Throughout the century Athboy belonged to the Bligh family and originally Trim did also, for Thomas Bligh (0174) who died in 1710, was said to be its patron. Previously 'This ancient Borough for many years submitted to the absolute sway of the Plunket family but the prevailing interests of Protestantism here also were, at last, totally victorious and at the Revolution, or soon after, Mr Bligh (0174), a gentleman who had acquired opulence by the service of Cromwell, seemed to possess the ascendancy in this Corporation but Mr Robert Johnson (1101 (1703-5), 1102 (1705-13)) and the Parkinson family, disputed his ascendancy and were, in their turns, victorious and sometimes represented it.'304 In 1713 the Bligh family acquired considerable property near Athboy and gained control of the borough, and in 1713 John Bligh (0172) was returned for it. Bligh sat until 1721, when he was created Lord Clifden (Earl of Darnley, 1725).

'In 1721 Richard Ash[e] (0058) was returned in opposition to the Darnley family. However, the Bligh (now Darnley) family again, by superior property, prevailed and so continued for thirty years, when Sir Benjamin Chapman (0388), claiming from his relation to Johnson, etc. opposed them in 1768 without success. In 1776 his brother (0389) succeeded and after the last election, two brothers of this family petitioned, but failed of success. So stands the fortune of this Corporation at present.' The petition was heard on 21 November 1783, when William and Thomas Chapman petitioned against the return of Hugh Howard (1042) and Thomas Cherburgh Bligh (0176). The election and its results appears to have been confused. At first there were 16 votes for the sitting members and 25 for the petitioners, but the returning officer, Francis Hopkins, Lord Darnley's agent (seneschal of the manor) excluded 20 of the petitioners' votes and only 5 of the sitting members' - which he subsequently admitted - making the final result 16 for the sitting members and 5 for the petitioners. The House of Commons committee resolved that:

  1. the freeholders at large of the borough and Manor of Athboy were entitled to vote for members to serve in parliament for the said borough of Athboy;
  2. they would determine the votes of the petitioners as they appeared in the poll book.

They then decided that the sitting members were duly elected.
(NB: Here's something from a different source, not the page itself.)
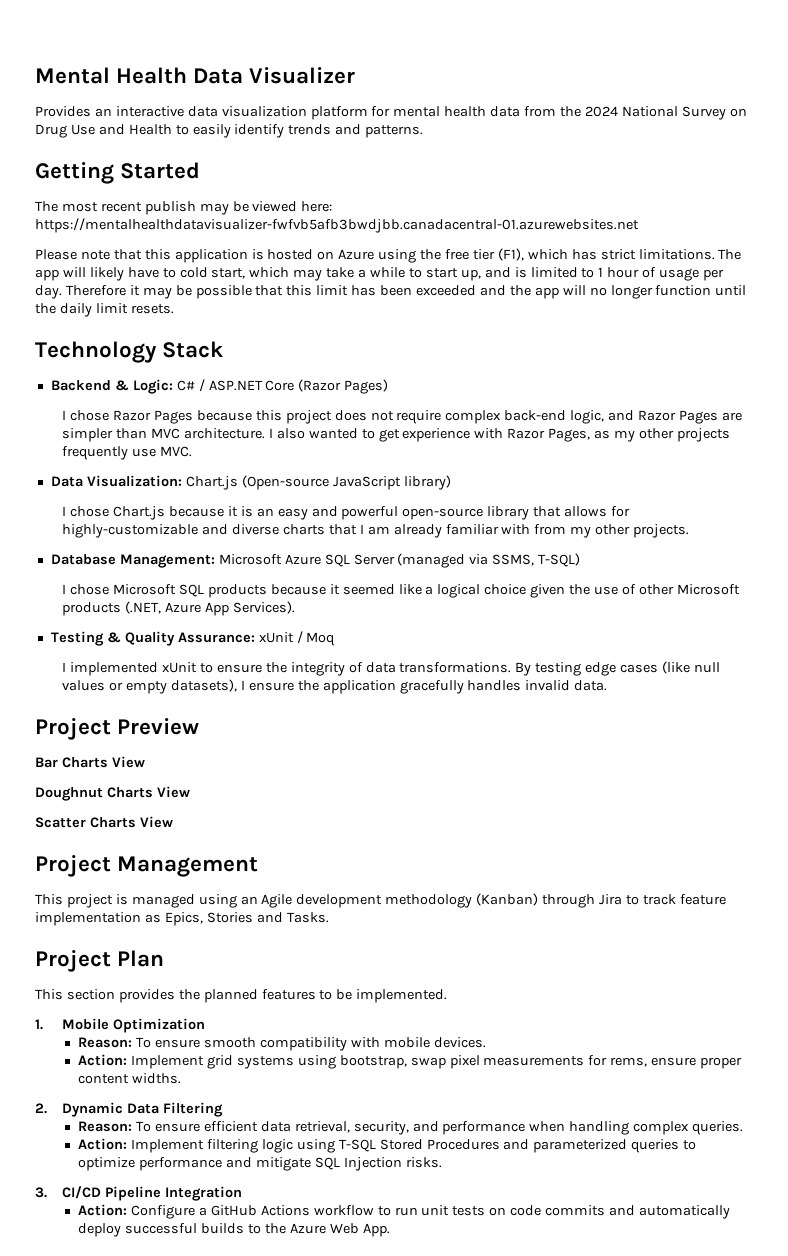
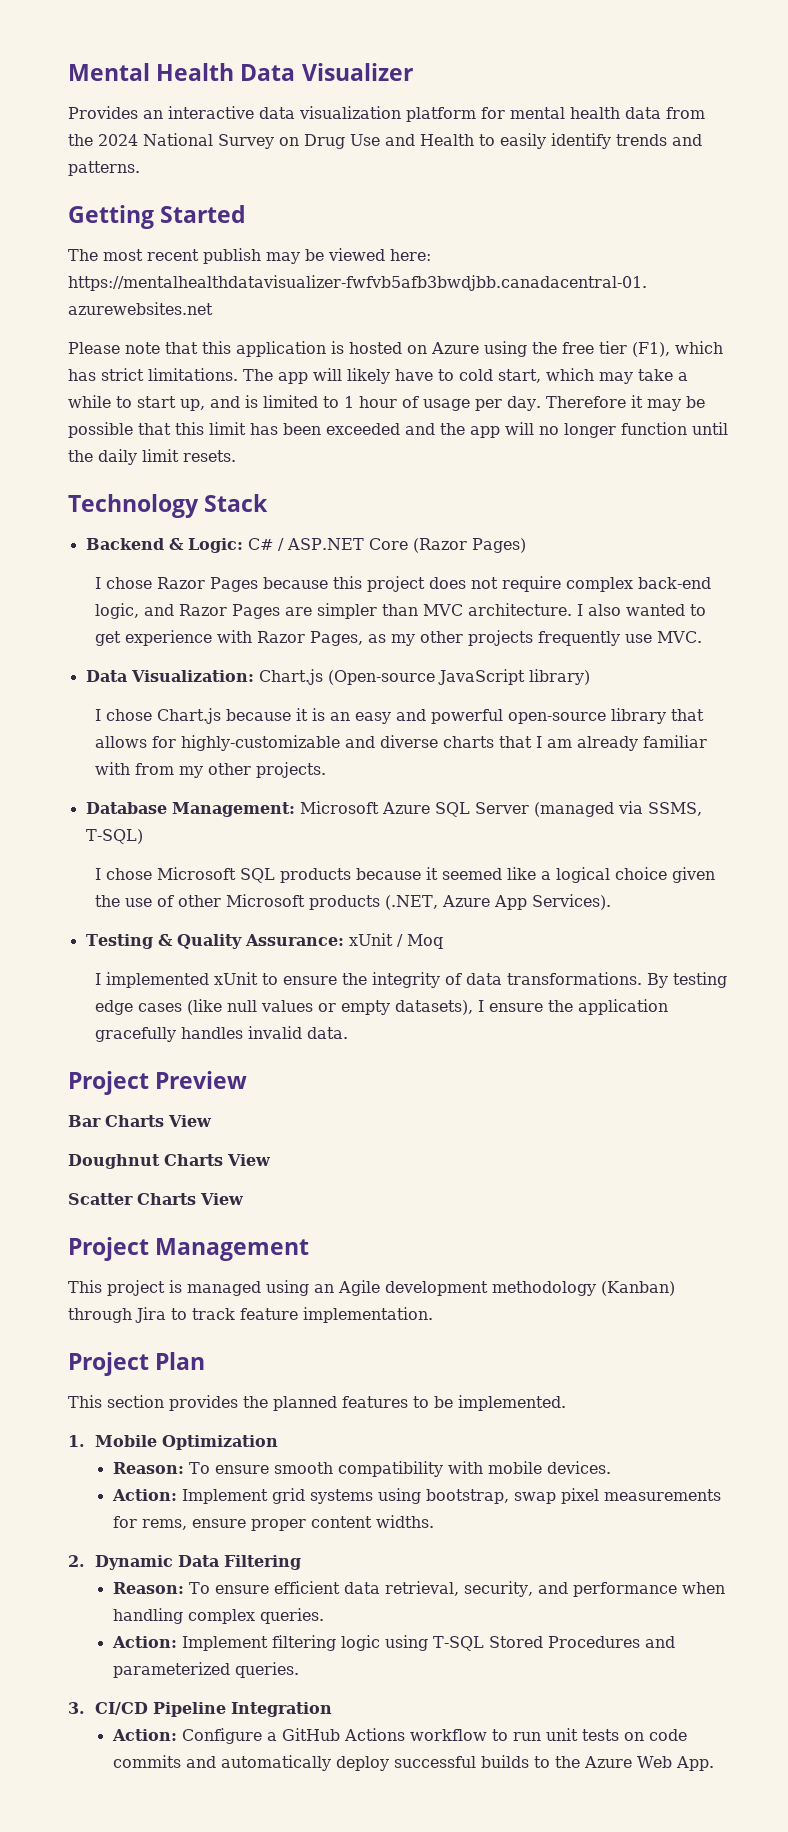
- This project is managed using an Agile development methodology (Kanban) through Jira to track feature implementation as Epics, Stories and Tasks.
+ This project is managed using an Agile development methodology (Kanban) through Jira to track feature implementation.
- Action: Implement filtering logic using T-SQL Stored Procedures and parameterized queries to optimize performance and mitigate SQL Injection risks.
+ Action: Implement filtering logic using T-SQL Stored Procedures and parameterized queries.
Most of the evidence was colourful, but that given by Thomas Patterson provides an interesting example of a fictitious qualification:

Mr Francis Hopkinson [Lord Darnley's agent] sent for the witness and gave him the lease; the name of the lands was Mullaghstones; he got no possession of the lands, and had no part of them at that time; the lands were worth more than 40s yearly; he gave him the lease to serve Lord Darnley.305

In 1783 the town was said to have 1,500 inhabitants and to be 'a Manor town, the property of Lord Darnley. The tenants of the Manor only have votes and the Darnley family always appoint the Returning Officer'; the 1790 commentator stated that 'From the wealth and animosity of both parties new contests are expected. The public have nothing else to hope for from these feuds, except this, that such dissensions may completely open the Borough to merit. A consummation devoutly to be wished for.' He was to be disappointed. The borough was disfranchised at the Union and the £15,000 compensation was paid to the trustees of the will of John, Earl of Darnley, to be applied upon the trusts of that will.